DATA FOR THIS TASK
[Start of Attachment]

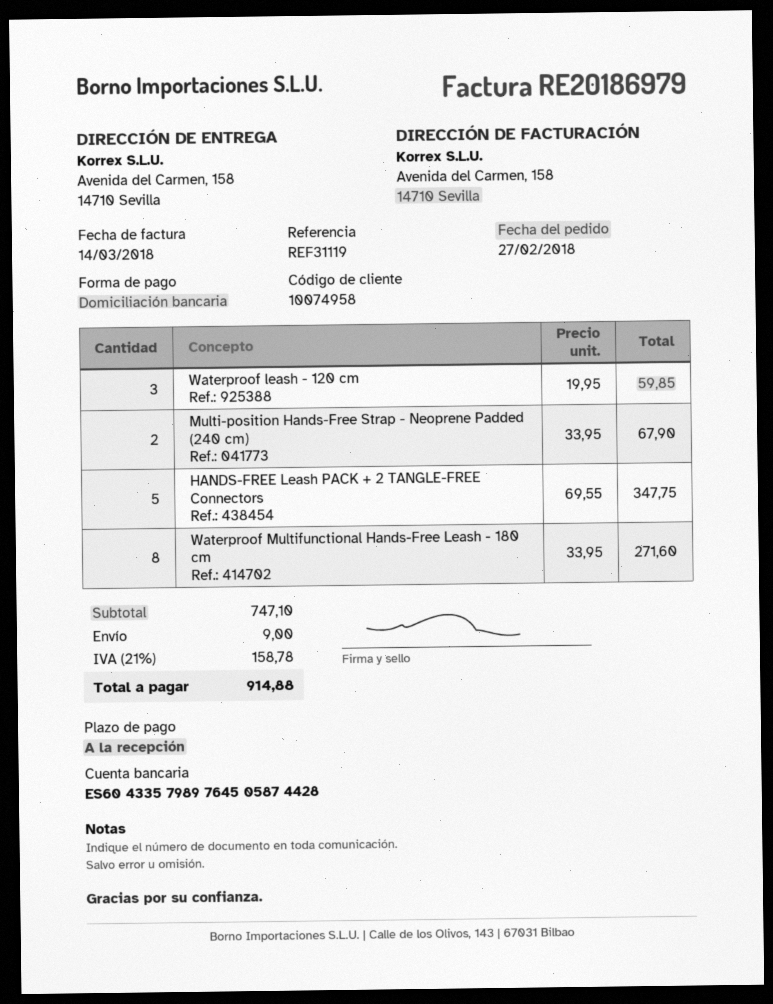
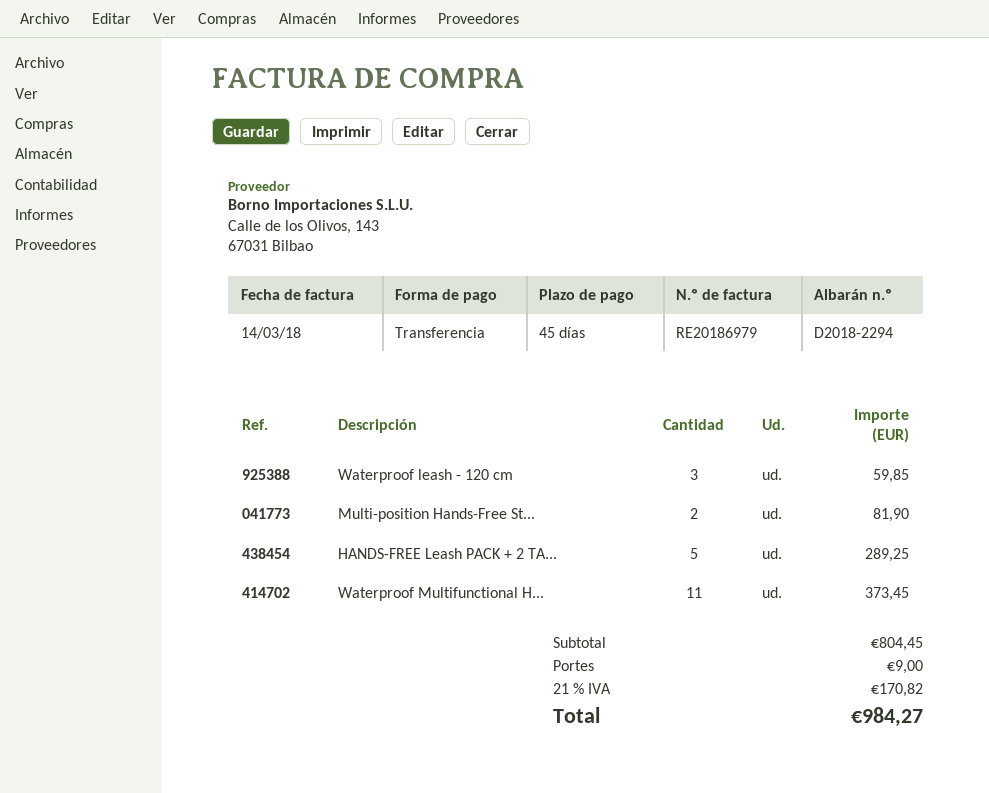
payment terms: on receipt -> 45 days
payment method: direct debit -> bank transfer
Multi-position Hands-Free Strap - Neoprene Padded (240 cm): 2 for 67.90 -> 2 for 81.90
HANDS-FREE Leash PACK + 2 TANGLE-FREE Connectors: 5 for 347.75 -> 5 for 289.25
Waterproof Multifunctional Hands-Free Leash - 180 cm: 8 for 271.60 -> 11 for 373.45
subtotal: 747.10 -> 804.45
tax: 21% = 158.78 -> 21% = 170.82
total: 914.88 -> 984.27

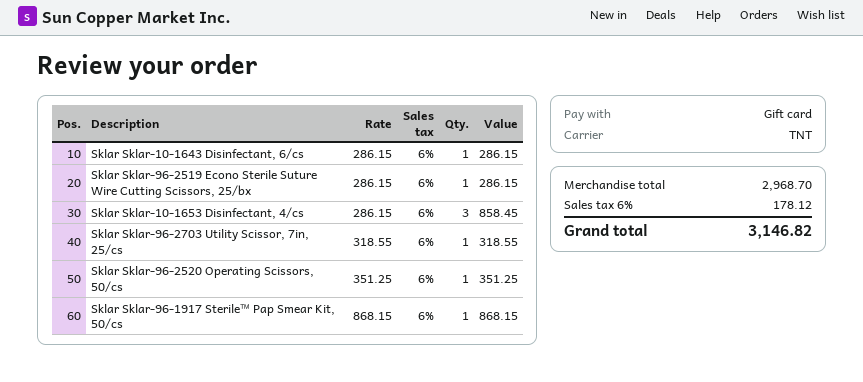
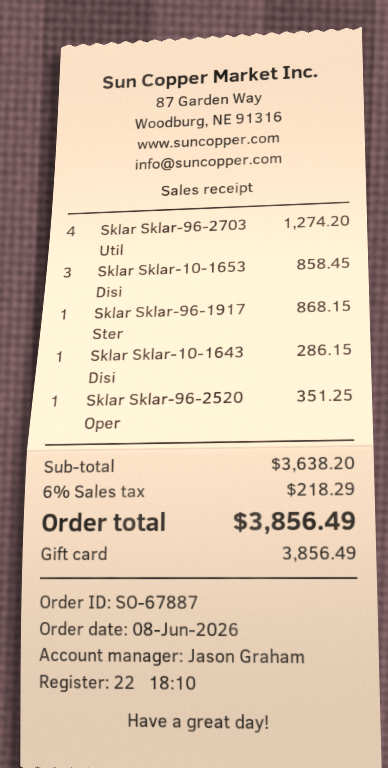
Sklar Sklar-96-2519 Econo Sterile Suture Wire Cutting Scissors, 25/bx: 1 for 286.15 -> none
Sklar Sklar-96-2703 Utility Scissor, 7in, 25/cs: 1 for 318.55 -> 4 for 1274.20
subtotal: 2968.70 -> 3638.20
tax: 6% = 178.12 -> 6% = 218.29
total: 3146.82 -> 3856.49

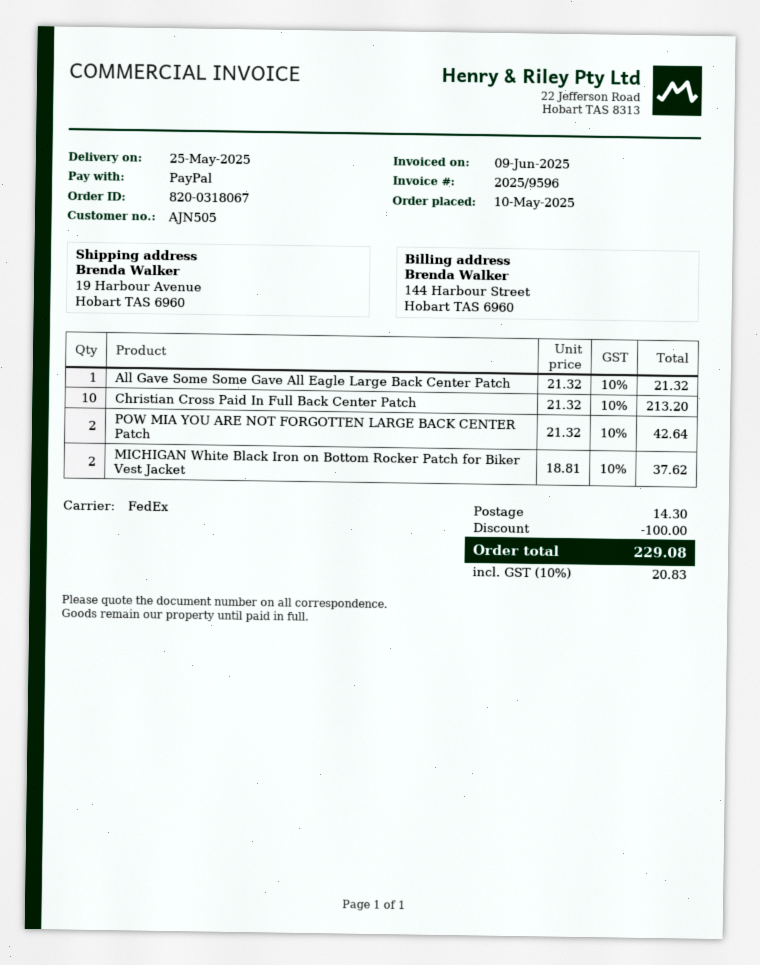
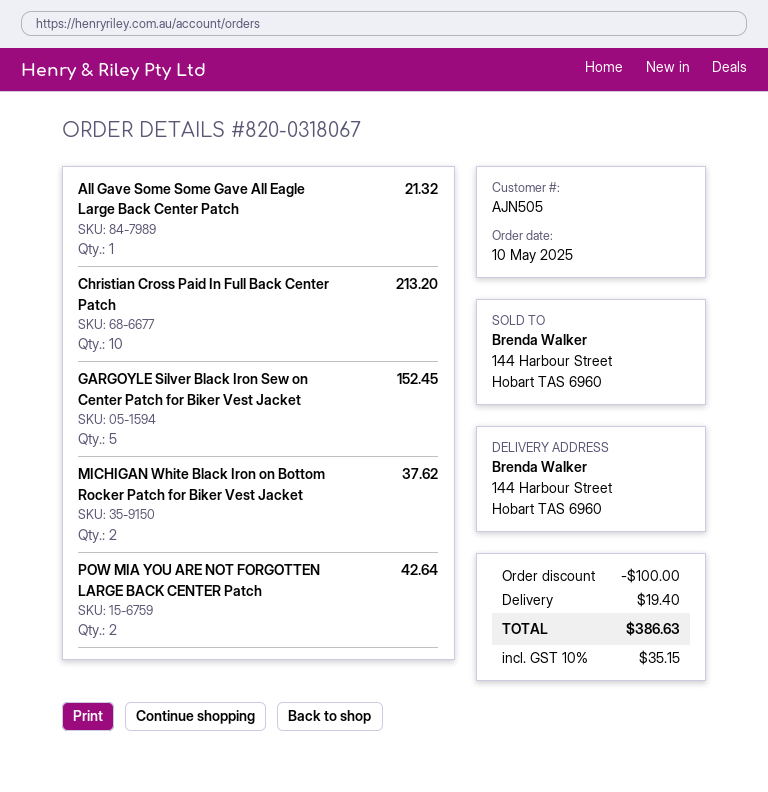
ship to: 19 Harbour Avenue, Hobart TAS 6960 -> 144 Harbour Street, Hobart TAS 6960
GARGOYLE Silver Black Iron Sew on Center Patch for Biker Vest Jacket: none -> 5 for 152.45
shipping: 14.30 -> 19.40
tax: 10% = 20.83 -> 10% = 35.15
total: 229.08 -> 386.63

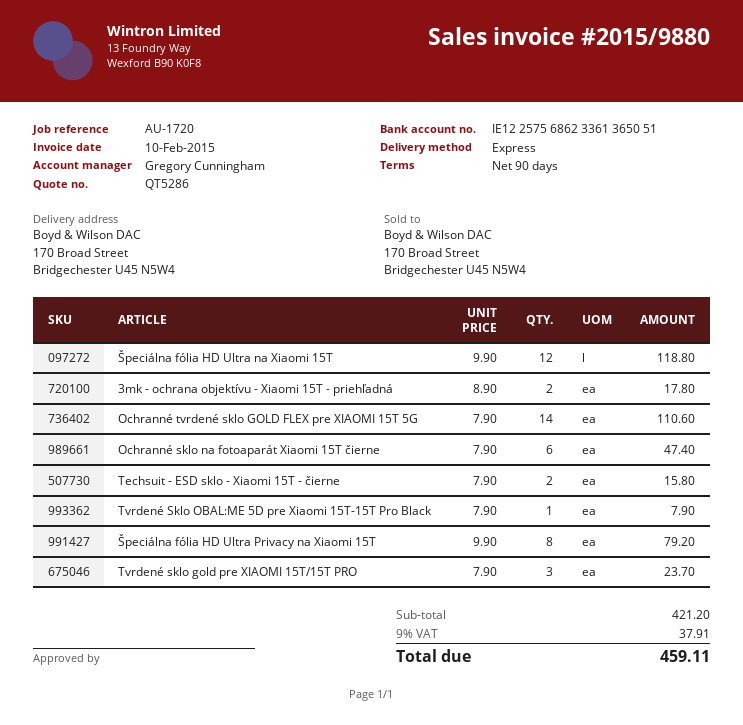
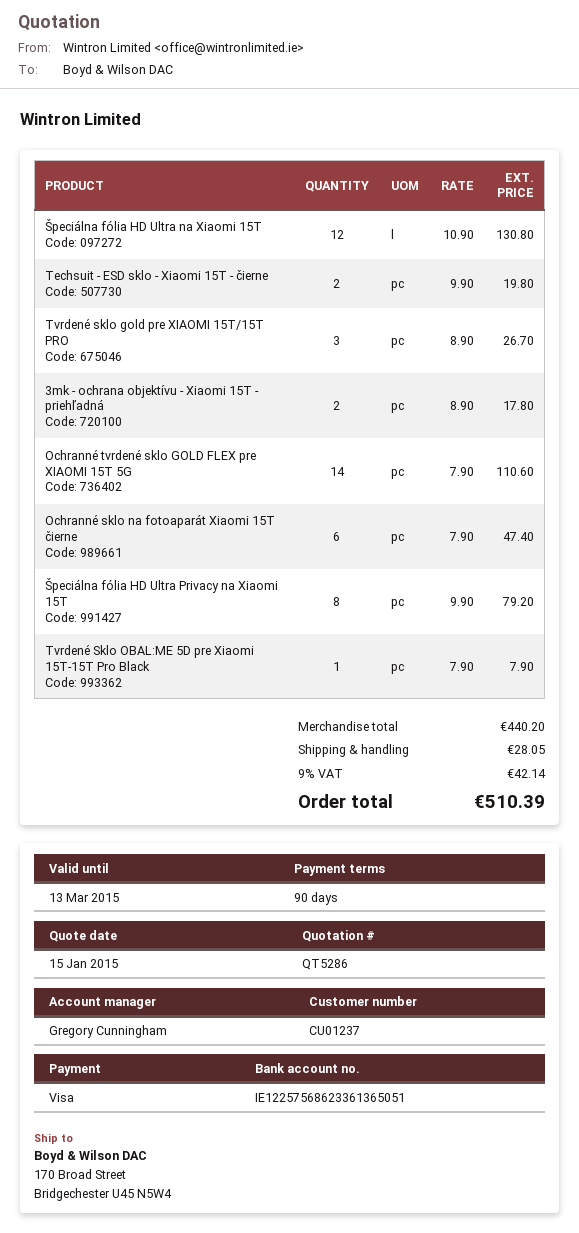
Špeciálna fólia HD Ultra na Xiaomi 15T: 12 x 9.90 = 118.80 -> 12 x 10.90 = 130.80
Techsuit - ESD sklo - Xiaomi 15T - čierne: 2 x 7.90 = 15.80 -> 2 x 9.90 = 19.80
Tvrdené sklo gold pre XIAOMI 15T/15T PRO: 3 x 7.90 = 23.70 -> 3 x 8.90 = 26.70
subtotal: 421.20 -> 440.20
shipping: none -> 28.05
tax: 9% = 37.91 -> 9% = 42.14
total: 459.11 -> 510.39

[End of Attachment]

Repeat the entries word for word and skip the pictures.

EXERCISE OUTPUT
payment terms: on receipt -> 45 days
payment method: direct debit -> bank transfer
Multi-position Hands-Free Strap - Neoprene Padded (240 cm): 2 for 67.90 -> 2 for 81.90
HANDS-FREE Leash PACK + 2 TANGLE-FREE Connectors: 5 for 347.75 -> 5 for 289.25
Waterproof Multifunctional Hands-Free Leash - 180 cm: 8 for 271.60 -> 11 for 373.45
subtotal: 747.10 -> 804.45
tax: 21% = 158.78 -> 21% = 170.82
total: 914.88 -> 984.27

Sklar Sklar-96-2519 Econo Sterile Suture Wire Cutting Scissors, 25/bx: 1 for 286.15 -> none
Sklar Sklar-96-2703 Utility Scissor, 7in, 25/cs: 1 for 318.55 -> 4 for 1274.20
subtotal: 2968.70 -> 3638.20
tax: 6% = 178.12 -> 6% = 218.29
total: 3146.82 -> 3856.49

ship to: 19 Harbour Avenue, Hobart TAS 6960 -> 144 Harbour Street, Hobart TAS 6960
GARGOYLE Silver Black Iron Sew on Center Patch for Biker Vest Jacket: none -> 5 for 152.45
shipping: 14.30 -> 19.40
tax: 10% = 20.83 -> 10% = 35.15
total: 229.08 -> 386.63

Špeciálna fólia HD Ultra na Xiaomi 15T: 12 x 9.90 = 118.80 -> 12 x 10.90 = 130.80
Techsuit - ESD sklo - Xiaomi 15T - čierne: 2 x 7.90 = 15.80 -> 2 x 9.90 = 19.80
Tvrdené sklo gold pre XIAOMI 15T/15T PRO: 3 x 7.90 = 23.70 -> 3 x 8.90 = 26.70
subtotal: 421.20 -> 440.20
shipping: none -> 28.05
tax: 9% = 37.91 -> 9% = 42.14
total: 459.11 -> 510.39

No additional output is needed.